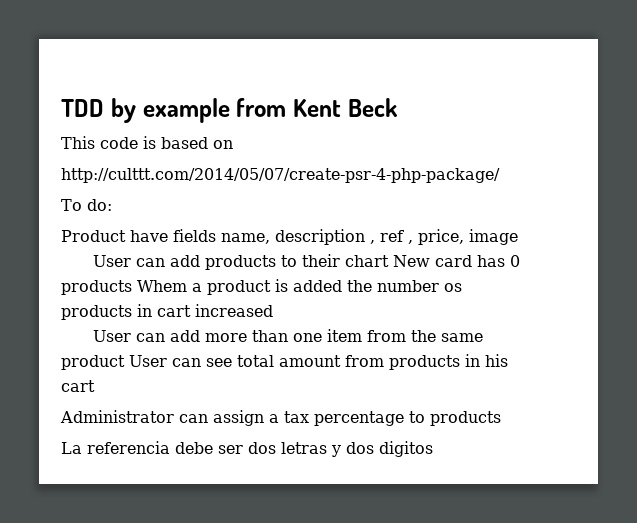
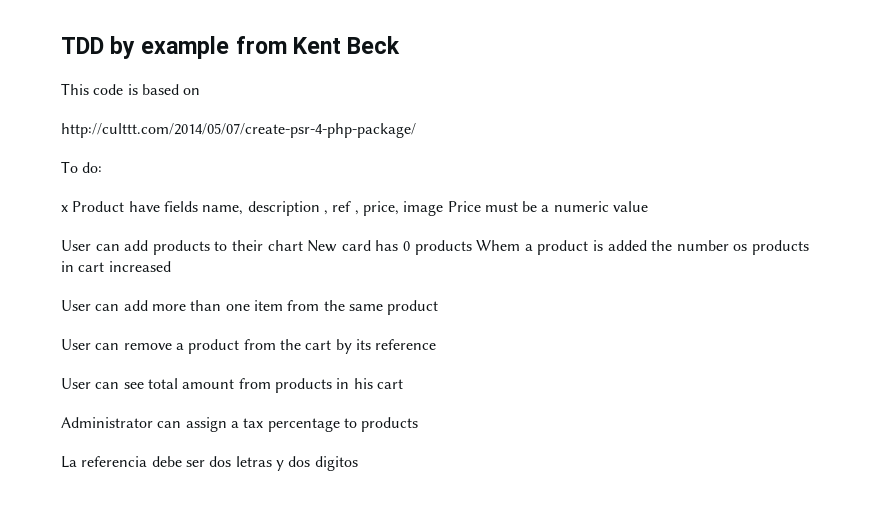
(112, 205) none -> [61,205,68,212] x
(518, 237) none -> [447,201,649,212] Price must be a numeric value
(125, 362) none -> [61,339,437,354] // User can remove a product from the cart by its reference //

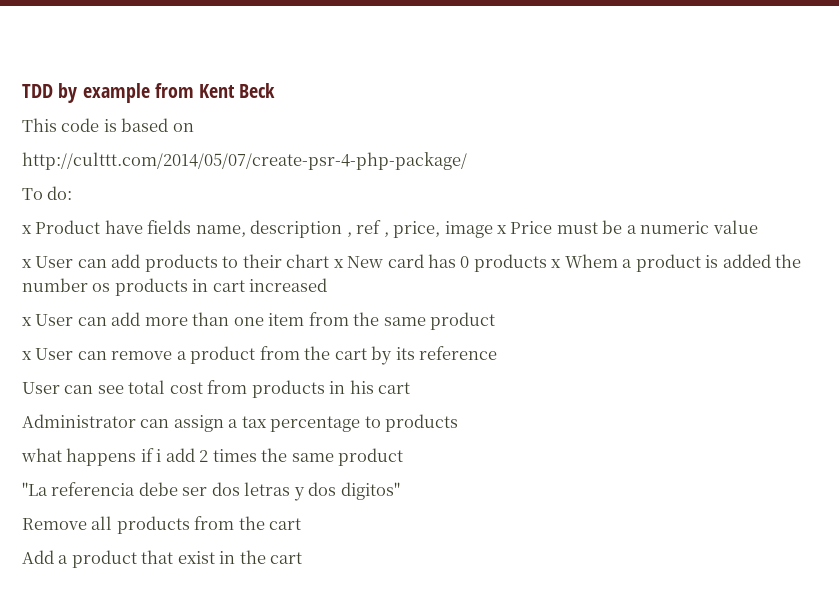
(444, 208) none -> [497,225,508,234] x
(649, 206) none -> [22,259,32,268] x
(303, 245) none -> [333,259,344,268] x
(472, 247) none -> [551,259,562,268] x
(171, 266) none -> [22,317,32,326] x
(439, 307) none -> [22,351,32,360] x
[182,379,235,389] amount -> [169,382,203,394] cost
[61,456,77,468] La -> [21,448,404,466] [22,482,48,496] what happens if i add 2 times the same product // "La
[314,456,358,471] digitos -> [340,482,400,500] [22,516,302,534] [22,550,303,568] digitos" // Remove all products from the cart // Add a product that exist in the cart

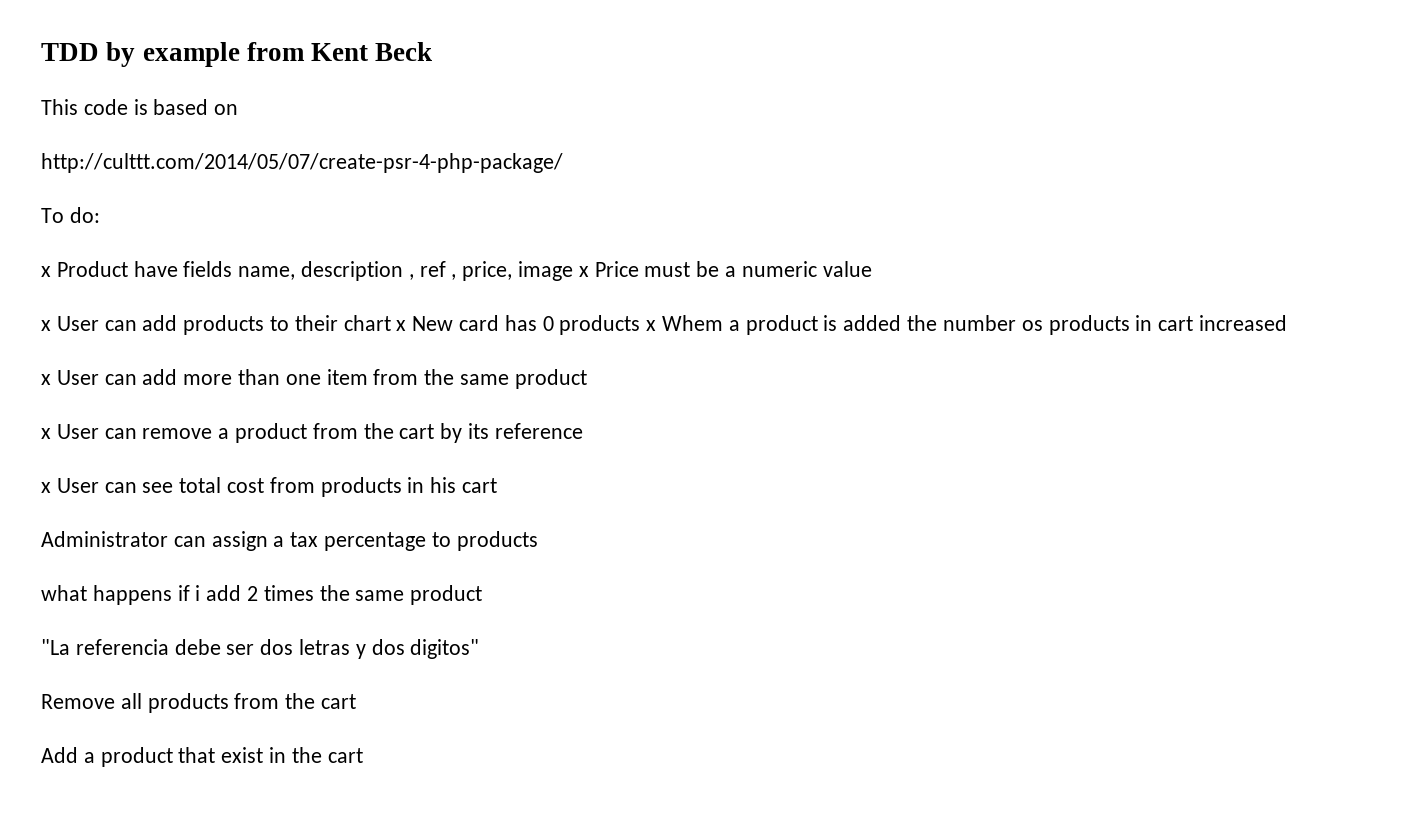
(498, 353) none -> [41,482,51,493] x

════════════════

Only the words belong in your copy: restate the data above exactly and leave the images out.

• Result of this exercise:
(112, 205) none -> [61,205,68,212] x
(518, 237) none -> [447,201,649,212] Price must be a numeric value
(125, 362) none -> [61,339,437,354] // User can remove a product from the cart by its reference //

(444, 208) none -> [497,225,508,234] x
(649, 206) none -> [22,259,32,268] x
(303, 245) none -> [333,259,344,268] x
(472, 247) none -> [551,259,562,268] x
(171, 266) none -> [22,317,32,326] x
(439, 307) none -> [22,351,32,360] x
[182,379,235,389] amount -> [169,382,203,394] cost
[61,456,77,468] La -> [21,448,404,466] [22,482,48,496] what happens if i add 2 times the same product // "La
[314,456,358,471] digitos -> [340,482,400,500] [22,516,302,534] [22,550,303,568] digitos" // Remove all products from the cart // Add a product that exist in the cart

(498, 353) none -> [41,482,51,493] x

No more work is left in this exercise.